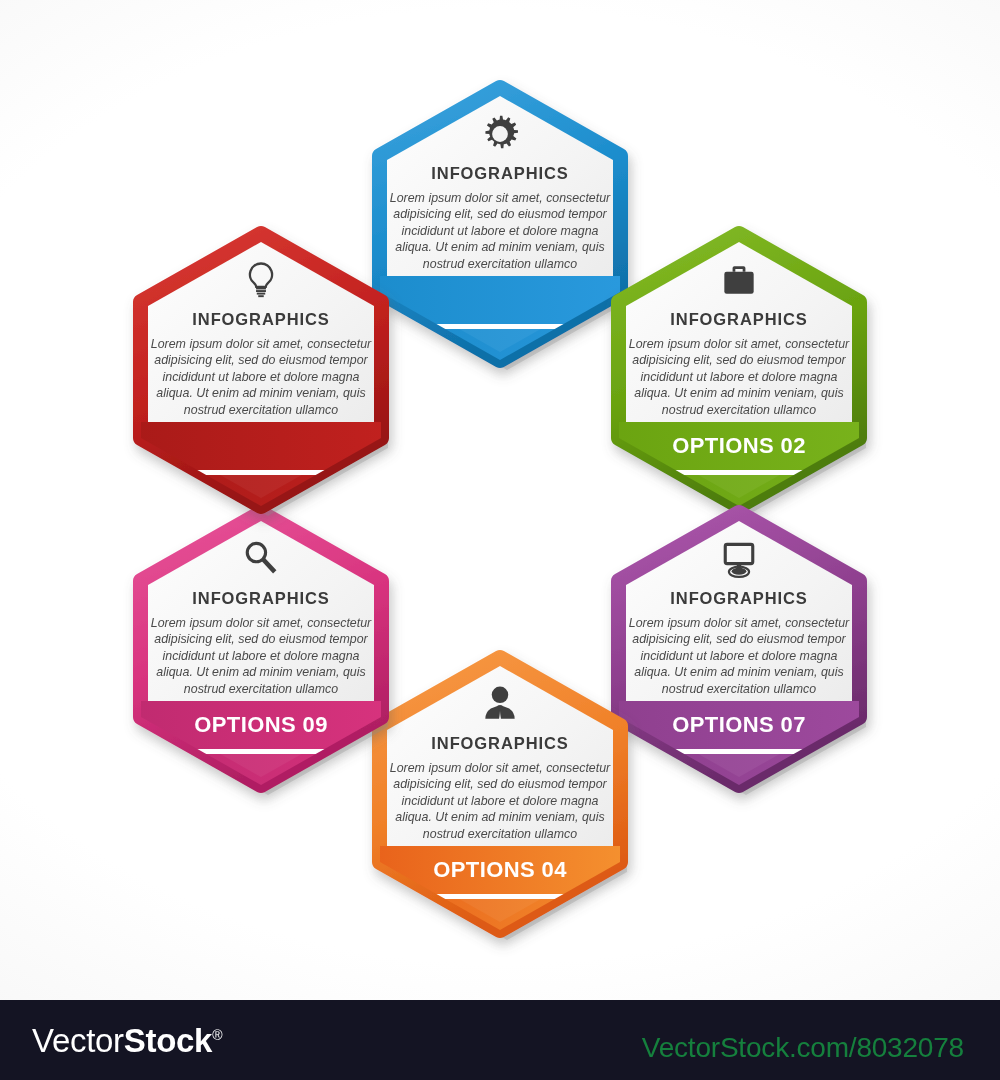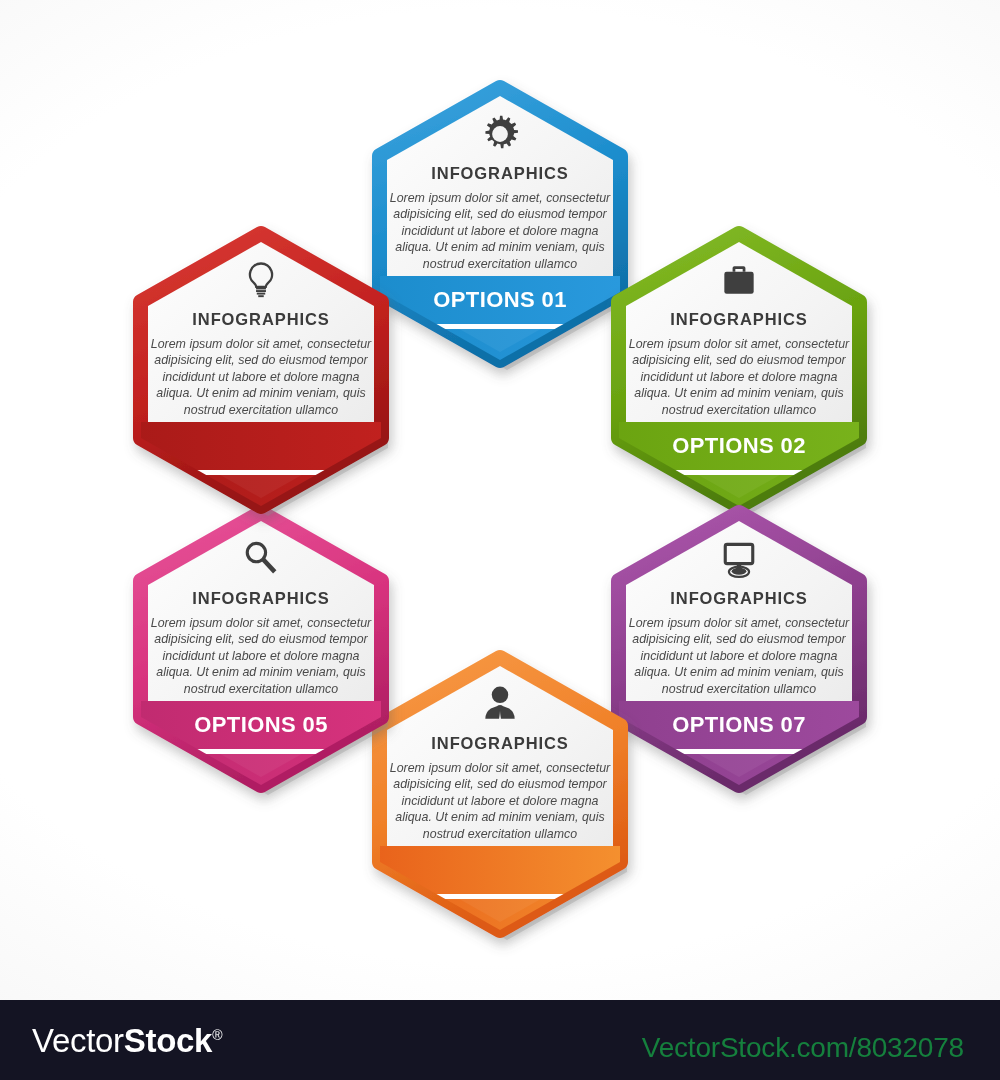--- a/index.html
+++ b/index.html
@@ -193,7 +193,6 @@
         </div>
         <div class="hex-title">INFOGRAPHICS</div>
         <div class="hex-body">Lorem ipsum dolor sit amet, consectetur adipisicing elit, sed do eiusmod tempor incididunt ut labore et dolore magna aliqua. Ut enim ad minim veniam, quis nostrud exercitation ullamco</div>
-        <div class="hex-option">OPTIONS 01</div>
       </div>
     </div>
 

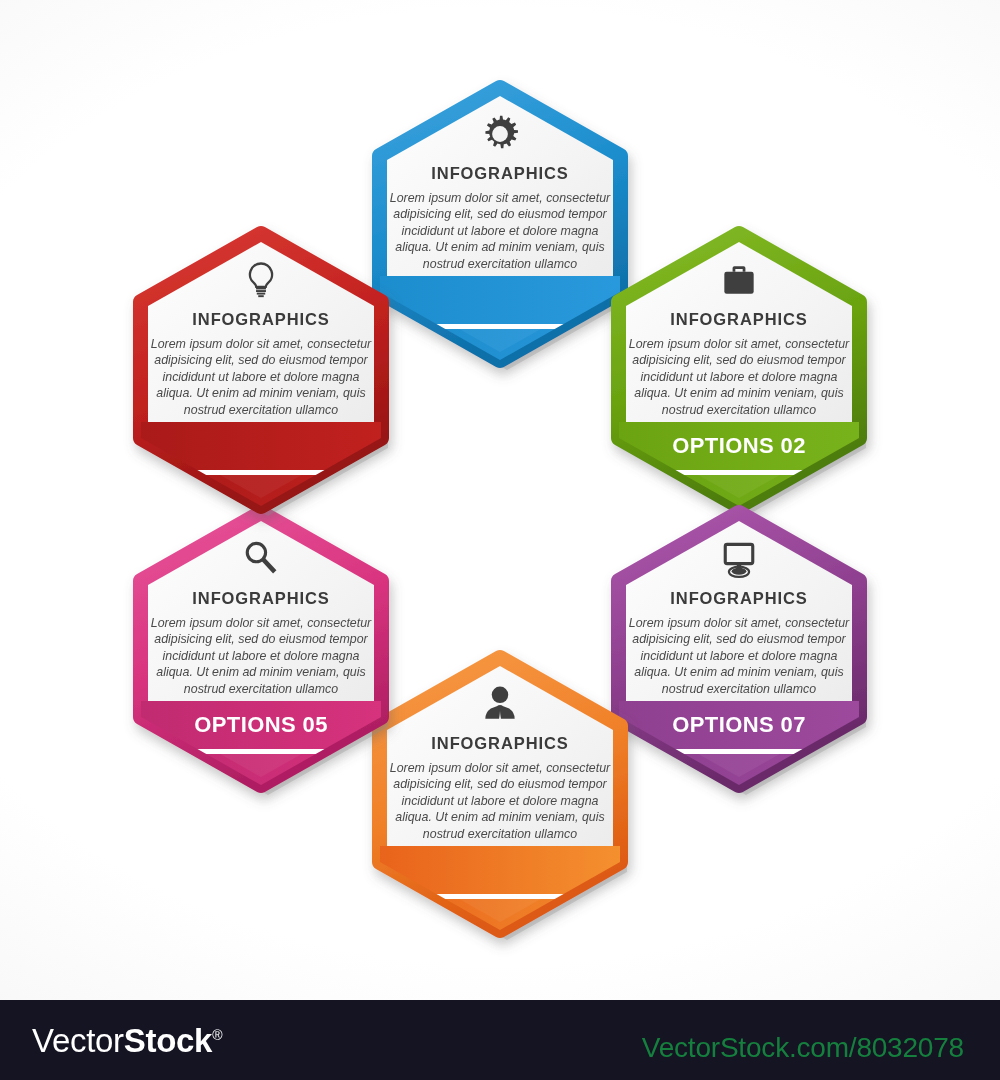--- a/index.html
+++ b/index.html
@@ -379,7 +379,7 @@
         </div>
         <div class="hex-title">INFOGRAPHICS</div>
         <div class="hex-body">Lorem ipsum dolor sit amet, consectetur adipisicing elit, sed do eiusmod tempor incididunt ut labore et dolore magna aliqua. Ut enim ad minim veniam, quis nostrud exercitation ullamco</div>
-        <div class="hex-option">OPTIONS 05</div>
+        <div class="hex-option">OPTIONS 09</div>
       </div>
     </div>
 

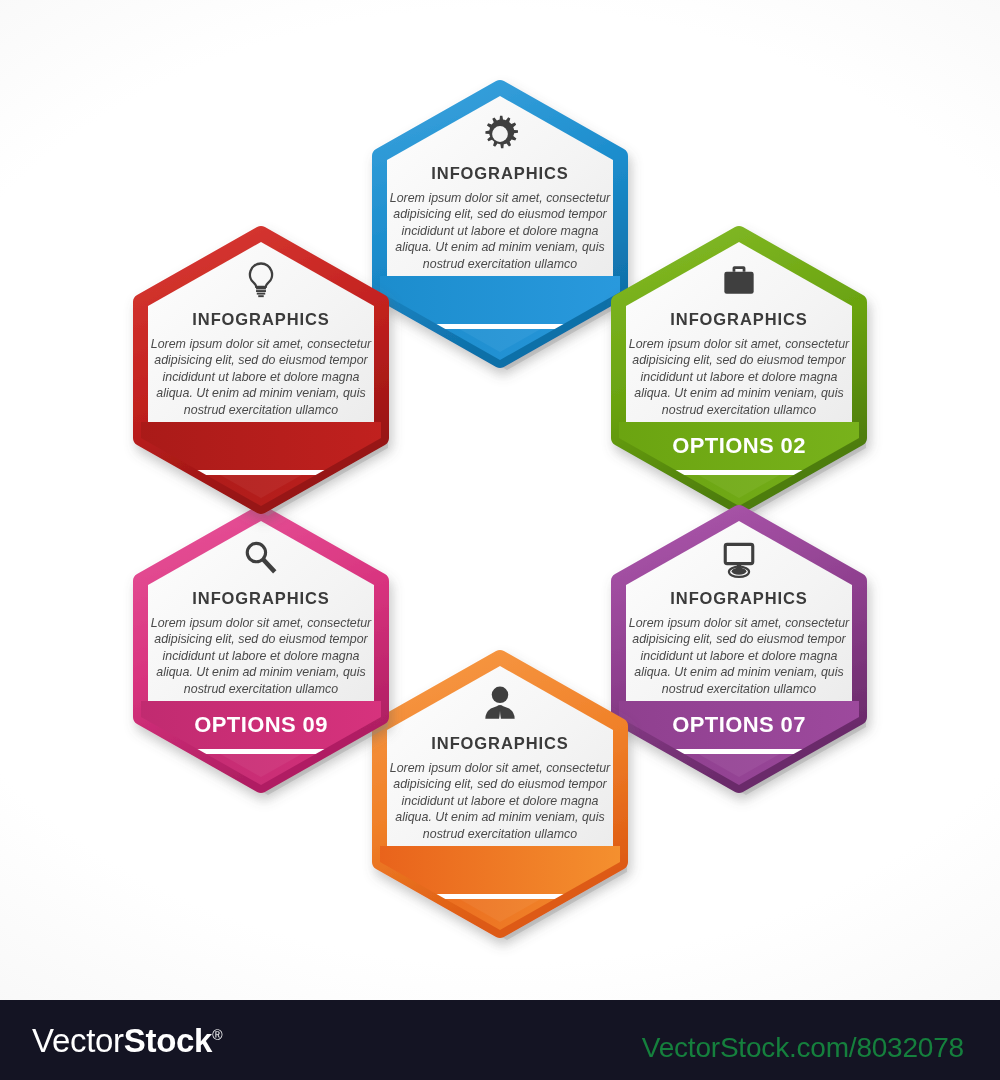--- a/index.html
+++ b/index.html
@@ -334,6 +334,7 @@
         </div>
         <div class="hex-title">INFOGRAPHICS</div>
         <div class="hex-body">Lorem ipsum dolor sit amet, consectetur adipisicing elit, sed do eiusmod tempor incididunt ut labore et dolore magna aliqua. Ut enim ad minim veniam, quis nostrud exercitation ullamco</div>
+        <div class="hex-option">OPTIONS 04</div>
       </div>
     </div>
 

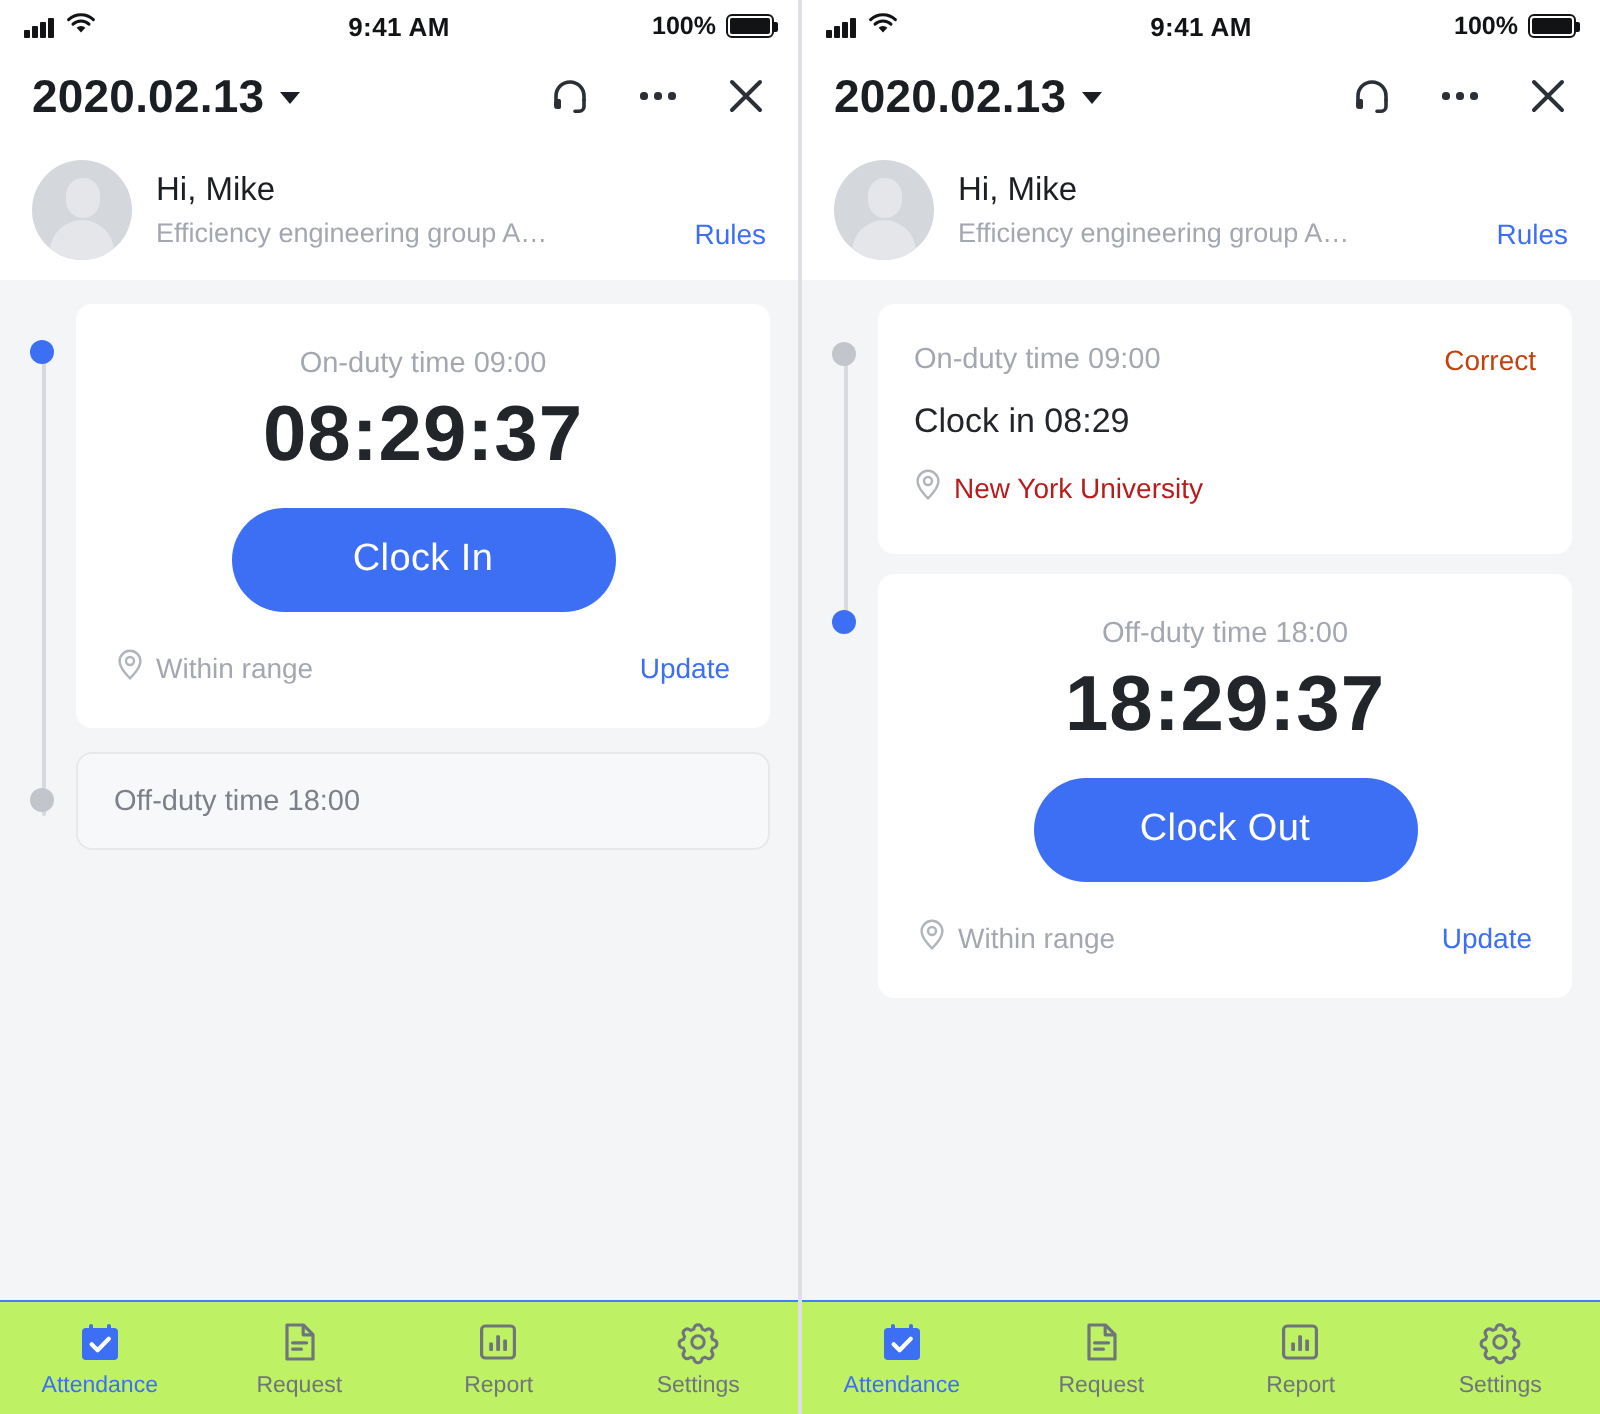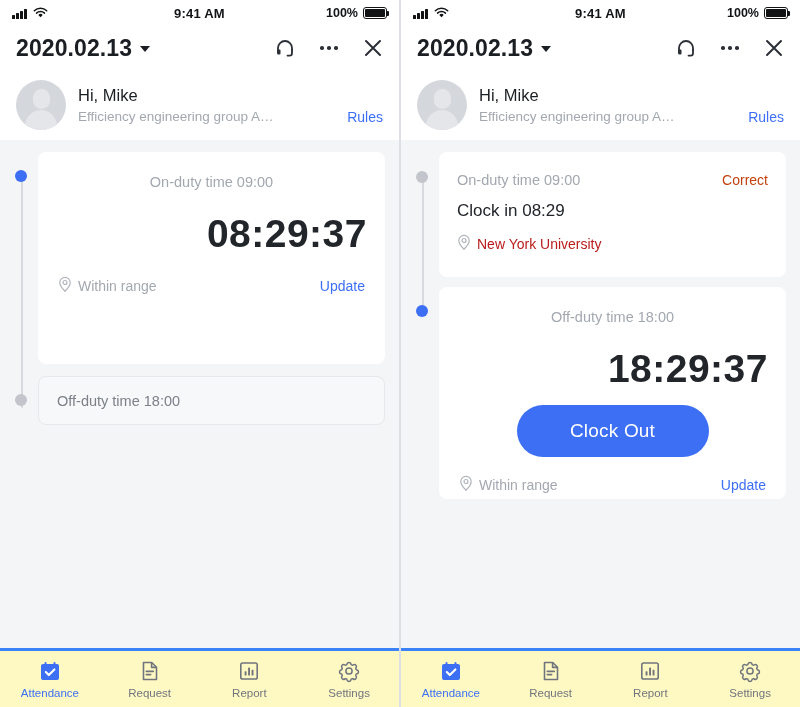--- a/index.html
+++ b/index.html
@@ -141,8 +141,8 @@
     font-size:14.5px; color:#a3a8b0; text-align:center; line-height:20px;
   }
   .bigtime{
-    font-size:39px; font-weight:700; color:#22252a; text-align:right;
-    letter-spacing:.5px; line-height:48px; margin-top:18px;
+    font-size:39px; font-weight:700; color:#22252a; text-align:center;
+    letter-spacing:.5px; line-height:48px; margin-top:2px;
   }
   .btn-clock{
     display:block; margin: 12px auto 0; width:192px; height:52px;

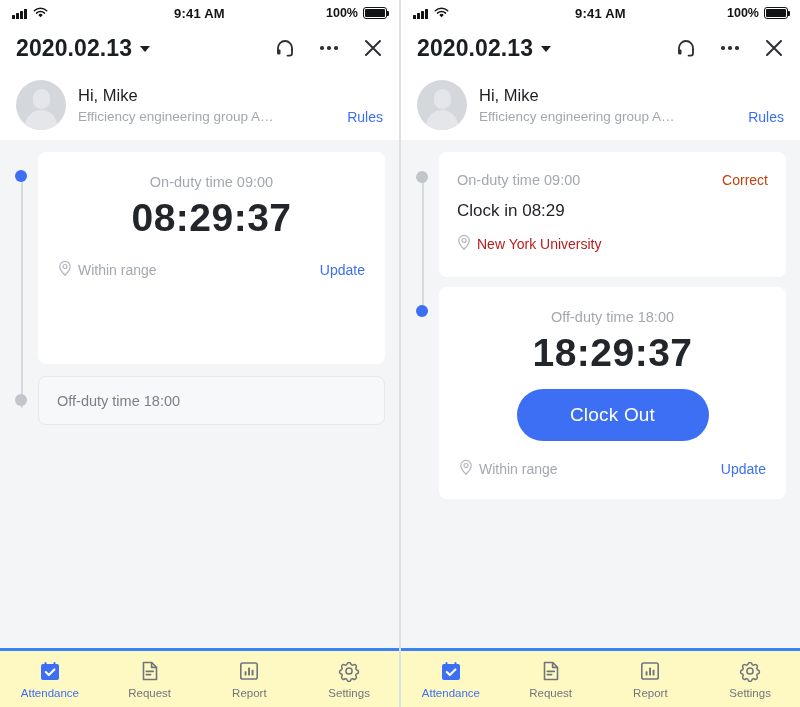--- a/index.html
+++ b/index.html
@@ -265,6 +265,7 @@
       <div class="card" style="top:12px;height:212px;padding:20px 18px 0;">
         <div class="lbl-duty">On-duty time 09:00</div>
         <div class="bigtime">08:29:37</div>
+        <button class="btn-clock">Clock In</button>
         <div class="card-foot">
           <div class="range">
             <span>

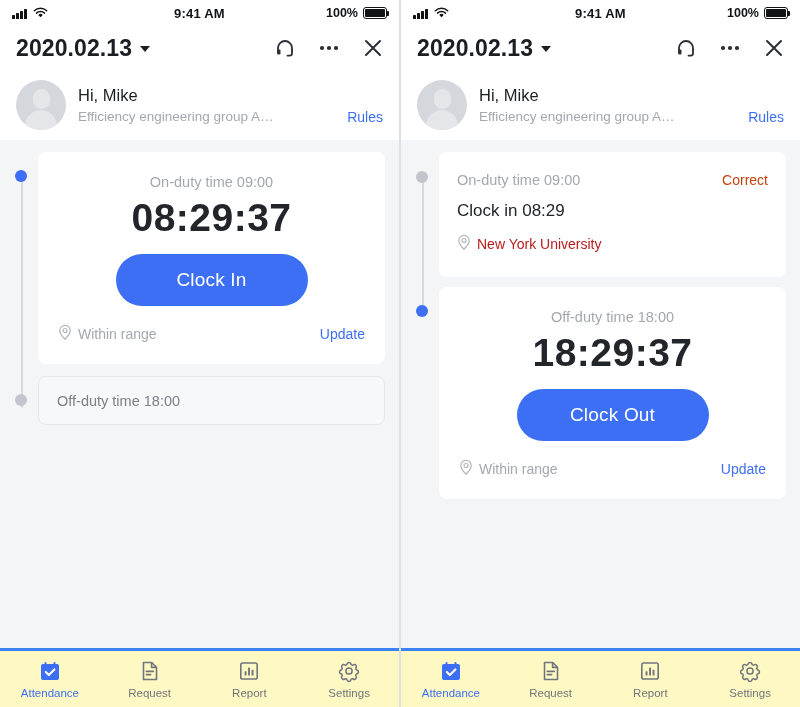--- a/index.html
+++ b/index.html
@@ -174,7 +174,7 @@
 
   
   .tabbar{
-    height:56px; background:#fef9c3; border-top:3px solid #3b82f6;
+    height:56px; background:#bef264; border-top:1px solid #3b82f6;
     display:flex; flex:0 0 56px;
   }
   .tab{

____

# To do
Where the material contains pictures, leave them out and copy the rest verbatim.

# Reply to the task
--- a/index.html
+++ b/index.html
@@ -193,7 +193,6 @@
         </div>
         <div class="hex-title">INFOGRAPHICS</div>
         <div class="hex-body">Lorem ipsum dolor sit amet, consectetur adipisicing elit, sed do eiusmod tempor incididunt ut labore et dolore magna aliqua. Ut enim ad minim veniam, quis nostrud exercitation ullamco</div>
-        <div class="hex-option">OPTIONS 01</div>
       </div>
     </div>
 

--- a/index.html
+++ b/index.html
@@ -379,7 +379,7 @@
         </div>
         <div class="hex-title">INFOGRAPHICS</div>
         <div class="hex-body">Lorem ipsum dolor sit amet, consectetur adipisicing elit, sed do eiusmod tempor incididunt ut labore et dolore magna aliqua. Ut enim ad minim veniam, quis nostrud exercitation ullamco</div>
-        <div class="hex-option">OPTIONS 05</div>
+        <div class="hex-option">OPTIONS 09</div>
       </div>
     </div>
 

--- a/index.html
+++ b/index.html
@@ -334,6 +334,7 @@
         </div>
         <div class="hex-title">INFOGRAPHICS</div>
         <div class="hex-body">Lorem ipsum dolor sit amet, consectetur adipisicing elit, sed do eiusmod tempor incididunt ut labore et dolore magna aliqua. Ut enim ad minim veniam, quis nostrud exercitation ullamco</div>
+        <div class="hex-option">OPTIONS 04</div>
       </div>
     </div>
 

--- a/index.html
+++ b/index.html
@@ -141,8 +141,8 @@
     font-size:14.5px; color:#a3a8b0; text-align:center; line-height:20px;
   }
   .bigtime{
-    font-size:39px; font-weight:700; color:#22252a; text-align:right;
-    letter-spacing:.5px; line-height:48px; margin-top:18px;
+    font-size:39px; font-weight:700; color:#22252a; text-align:center;
+    letter-spacing:.5px; line-height:48px; margin-top:2px;
   }
   .btn-clock{
     display:block; margin: 12px auto 0; width:192px; height:52px;

--- a/index.html
+++ b/index.html
@@ -265,6 +265,7 @@
       <div class="card" style="top:12px;height:212px;padding:20px 18px 0;">
         <div class="lbl-duty">On-duty time 09:00</div>
         <div class="bigtime">08:29:37</div>
+        <button class="btn-clock">Clock In</button>
         <div class="card-foot">
           <div class="range">
             <span>

--- a/index.html
+++ b/index.html
@@ -174,7 +174,7 @@
 
   
   .tabbar{
-    height:56px; background:#fef9c3; border-top:3px solid #3b82f6;
+    height:56px; background:#bef264; border-top:1px solid #3b82f6;
     display:flex; flex:0 0 56px;
   }
   .tab{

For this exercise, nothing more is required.